▸ **ENTRIES PROVIDED**

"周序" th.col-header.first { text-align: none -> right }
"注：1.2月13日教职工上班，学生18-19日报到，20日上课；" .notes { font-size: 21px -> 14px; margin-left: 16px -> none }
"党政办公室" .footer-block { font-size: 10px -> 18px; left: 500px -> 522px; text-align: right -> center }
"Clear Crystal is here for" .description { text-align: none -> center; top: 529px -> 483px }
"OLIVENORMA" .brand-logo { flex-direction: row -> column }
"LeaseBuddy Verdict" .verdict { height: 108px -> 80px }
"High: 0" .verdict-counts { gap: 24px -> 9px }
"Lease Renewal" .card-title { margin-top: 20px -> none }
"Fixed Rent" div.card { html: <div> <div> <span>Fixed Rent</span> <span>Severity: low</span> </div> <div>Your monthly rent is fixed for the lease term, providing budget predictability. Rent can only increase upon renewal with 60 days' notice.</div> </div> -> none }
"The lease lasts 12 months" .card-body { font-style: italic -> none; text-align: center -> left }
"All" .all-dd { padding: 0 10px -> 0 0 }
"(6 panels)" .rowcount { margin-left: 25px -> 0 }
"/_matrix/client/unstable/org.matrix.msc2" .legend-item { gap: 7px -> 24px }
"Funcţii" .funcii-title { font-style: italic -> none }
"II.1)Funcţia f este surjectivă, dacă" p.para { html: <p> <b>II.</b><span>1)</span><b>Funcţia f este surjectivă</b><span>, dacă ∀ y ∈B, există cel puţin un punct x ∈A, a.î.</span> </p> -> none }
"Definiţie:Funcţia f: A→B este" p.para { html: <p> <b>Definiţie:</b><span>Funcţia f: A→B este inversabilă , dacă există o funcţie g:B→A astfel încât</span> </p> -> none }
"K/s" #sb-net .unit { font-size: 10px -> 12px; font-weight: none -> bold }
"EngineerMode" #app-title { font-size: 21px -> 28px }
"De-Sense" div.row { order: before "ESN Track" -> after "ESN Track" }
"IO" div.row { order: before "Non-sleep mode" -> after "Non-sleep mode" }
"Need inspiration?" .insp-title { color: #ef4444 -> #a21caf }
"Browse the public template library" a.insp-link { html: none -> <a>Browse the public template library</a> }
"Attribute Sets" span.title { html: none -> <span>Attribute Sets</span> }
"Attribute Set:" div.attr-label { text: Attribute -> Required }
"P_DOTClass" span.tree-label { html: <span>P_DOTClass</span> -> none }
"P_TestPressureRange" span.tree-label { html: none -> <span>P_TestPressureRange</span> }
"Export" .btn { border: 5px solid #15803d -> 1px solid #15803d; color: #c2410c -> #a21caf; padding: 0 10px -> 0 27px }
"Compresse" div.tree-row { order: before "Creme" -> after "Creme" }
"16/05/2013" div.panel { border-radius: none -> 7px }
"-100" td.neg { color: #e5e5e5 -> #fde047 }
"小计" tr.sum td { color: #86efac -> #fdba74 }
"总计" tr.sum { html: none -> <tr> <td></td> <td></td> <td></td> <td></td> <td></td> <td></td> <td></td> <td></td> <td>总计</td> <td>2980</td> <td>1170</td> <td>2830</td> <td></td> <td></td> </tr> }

▸ **WHAT YOU SHOULD DO**
Each entry above should be written again exactly.

▸ **WRITTEN RESPONSE**
"周序" th.col-header.first { text-align: none -> right }
"注：1.2月13日教职工上班，学生18-19日报到，20日上课；" .notes { font-size: 21px -> 14px; margin-left: 16px -> none }
"党政办公室" .footer-block { font-size: 10px -> 18px; left: 500px -> 522px; text-align: right -> center }
"Clear Crystal is here for" .description { text-align: none -> center; top: 529px -> 483px }
"OLIVENORMA" .brand-logo { flex-direction: row -> column }
"LeaseBuddy Verdict" .verdict { height: 108px -> 80px }
"High: 0" .verdict-counts { gap: 24px -> 9px }
"Lease Renewal" .card-title { margin-top: 20px -> none }
"Fixed Rent" div.card { html: <div> <div> <span>Fixed Rent</span> <span>Severity: low</span> </div> <div>Your monthly rent is fixed for the lease term, providing budget predictability. Rent can only increase upon renewal with 60 days' notice.</div> </div> -> none }
"The lease lasts 12 months" .card-body { font-style: italic -> none; text-align: center -> left }
"All" .all-dd { padding: 0 10px -> 0 0 }
"(6 panels)" .rowcount { margin-left: 25px -> 0 }
"/_matrix/client/unstable/org.matrix.msc2" .legend-item { gap: 7px -> 24px }
"Funcţii" .funcii-title { font-style: italic -> none }
"II.1)Funcţia f este surjectivă, dacă" p.para { html: <p> <b>II.</b><span>1)</span><b>Funcţia f este surjectivă</b><span>, dacă ∀ y ∈B, există cel puţin un punct x ∈A, a.î.</span> </p> -> none }
"Definiţie:Funcţia f: A→B este" p.para { html: <p> <b>Definiţie:</b><span>Funcţia f: A→B este inversabilă , dacă există o funcţie g:B→A astfel încât</span> </p> -> none }
"K/s" #sb-net .unit { font-size: 10px -> 12px; font-weight: none -> bold }
"EngineerMode" #app-title { font-size: 21px -> 28px }
"De-Sense" div.row { order: before "ESN Track" -> after "ESN Track" }
"IO" div.row { order: before "Non-sleep mode" -> after "Non-sleep mode" }
"Need inspiration?" .insp-title { color: #ef4444 -> #a21caf }
"Browse the public template library" a.insp-link { html: none -> <a>Browse the public template library</a> }
"Attribute Sets" span.title { html: none -> <span>Attribute Sets</span> }
"Attribute Set:" div.attr-label { text: Attribute -> Required }
"P_DOTClass" span.tree-label { html: <span>P_DOTClass</span> -> none }
"P_TestPressureRange" span.tree-label { html: none -> <span>P_TestPressureRange</span> }
"Export" .btn { border: 5px solid #15803d -> 1px solid #15803d; color: #c2410c -> #a21caf; padding: 0 10px -> 0 27px }
"Compresse" div.tree-row { order: before "Creme" -> after "Creme" }
"16/05/2013" div.panel { border-radius: none -> 7px }
"-100" td.neg { color: #e5e5e5 -> #fde047 }
"小计" tr.sum td { color: #86efac -> #fdba74 }
"总计" tr.sum { html: none -> <tr> <td></td> <td></td> <td></td> <td></td> <td></td> <td></td> <td></td> <td></td> <td>总计</td> <td>2980</td> <td>1170</td> <td>2830</td> <td></td> <td></td> </tr> }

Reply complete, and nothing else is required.